** Data to process follows **
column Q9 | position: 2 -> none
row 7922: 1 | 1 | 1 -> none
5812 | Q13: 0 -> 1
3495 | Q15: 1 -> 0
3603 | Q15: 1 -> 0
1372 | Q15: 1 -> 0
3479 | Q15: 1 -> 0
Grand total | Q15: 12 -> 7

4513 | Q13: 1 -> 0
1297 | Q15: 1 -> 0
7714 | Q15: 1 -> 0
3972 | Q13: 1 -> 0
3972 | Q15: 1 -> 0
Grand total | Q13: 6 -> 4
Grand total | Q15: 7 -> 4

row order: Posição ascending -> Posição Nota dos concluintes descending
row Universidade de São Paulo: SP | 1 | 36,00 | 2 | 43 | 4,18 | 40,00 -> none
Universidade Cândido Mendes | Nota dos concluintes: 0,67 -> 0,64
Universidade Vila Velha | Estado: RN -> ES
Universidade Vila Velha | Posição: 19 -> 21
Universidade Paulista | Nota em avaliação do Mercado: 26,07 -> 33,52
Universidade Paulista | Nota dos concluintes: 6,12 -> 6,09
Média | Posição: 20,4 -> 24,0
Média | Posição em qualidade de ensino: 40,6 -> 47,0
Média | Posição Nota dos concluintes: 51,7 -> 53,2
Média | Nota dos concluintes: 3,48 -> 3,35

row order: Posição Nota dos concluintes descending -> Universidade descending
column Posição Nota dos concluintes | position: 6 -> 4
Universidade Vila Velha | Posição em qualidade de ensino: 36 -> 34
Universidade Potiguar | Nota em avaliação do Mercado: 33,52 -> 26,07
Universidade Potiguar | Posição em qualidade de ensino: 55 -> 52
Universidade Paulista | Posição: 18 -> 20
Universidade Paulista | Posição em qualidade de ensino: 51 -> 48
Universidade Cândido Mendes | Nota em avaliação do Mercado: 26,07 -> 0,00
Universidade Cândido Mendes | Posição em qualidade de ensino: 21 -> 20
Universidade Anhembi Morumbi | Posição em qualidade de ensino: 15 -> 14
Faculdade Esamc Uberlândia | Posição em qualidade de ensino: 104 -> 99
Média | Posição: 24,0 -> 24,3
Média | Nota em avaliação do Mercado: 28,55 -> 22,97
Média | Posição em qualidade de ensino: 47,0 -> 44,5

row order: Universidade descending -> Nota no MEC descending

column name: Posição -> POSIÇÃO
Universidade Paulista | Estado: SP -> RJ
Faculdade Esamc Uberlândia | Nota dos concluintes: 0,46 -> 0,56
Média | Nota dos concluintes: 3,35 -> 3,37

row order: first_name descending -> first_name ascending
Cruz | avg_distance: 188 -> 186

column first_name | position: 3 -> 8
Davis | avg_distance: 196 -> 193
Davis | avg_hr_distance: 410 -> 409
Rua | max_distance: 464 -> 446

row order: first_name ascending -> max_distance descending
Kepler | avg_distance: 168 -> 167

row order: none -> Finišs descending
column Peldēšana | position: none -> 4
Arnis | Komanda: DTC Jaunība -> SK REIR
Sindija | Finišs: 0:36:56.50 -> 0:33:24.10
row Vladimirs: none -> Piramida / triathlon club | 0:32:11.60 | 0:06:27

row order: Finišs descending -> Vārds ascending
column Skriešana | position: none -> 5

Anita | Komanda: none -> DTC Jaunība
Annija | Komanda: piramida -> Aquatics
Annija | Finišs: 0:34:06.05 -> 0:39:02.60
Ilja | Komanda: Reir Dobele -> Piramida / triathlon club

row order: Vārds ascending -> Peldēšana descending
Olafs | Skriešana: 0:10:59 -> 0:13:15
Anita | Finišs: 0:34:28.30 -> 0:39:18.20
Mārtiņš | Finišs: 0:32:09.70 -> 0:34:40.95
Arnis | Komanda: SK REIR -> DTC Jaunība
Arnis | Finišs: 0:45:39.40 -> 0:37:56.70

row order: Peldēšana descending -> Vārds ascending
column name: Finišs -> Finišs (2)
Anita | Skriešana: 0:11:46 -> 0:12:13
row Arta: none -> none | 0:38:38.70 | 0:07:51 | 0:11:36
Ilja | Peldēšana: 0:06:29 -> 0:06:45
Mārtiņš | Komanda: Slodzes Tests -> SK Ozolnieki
** End of Data to process **
Work request ::
Which lines above hold the string "avaliação"? Copy each of them.

Solution below ::
Universidade Paulista | Nota em avaliação do Mercado: 26,07 -> 33,52
Universidade Potiguar | Nota em avaliação do Mercado: 33,52 -> 26,07
Universidade Cândido Mendes | Nota em avaliação do Mercado: 26,07 -> 0,00
Média | Nota em avaliação do Mercado: 28,55 -> 22,97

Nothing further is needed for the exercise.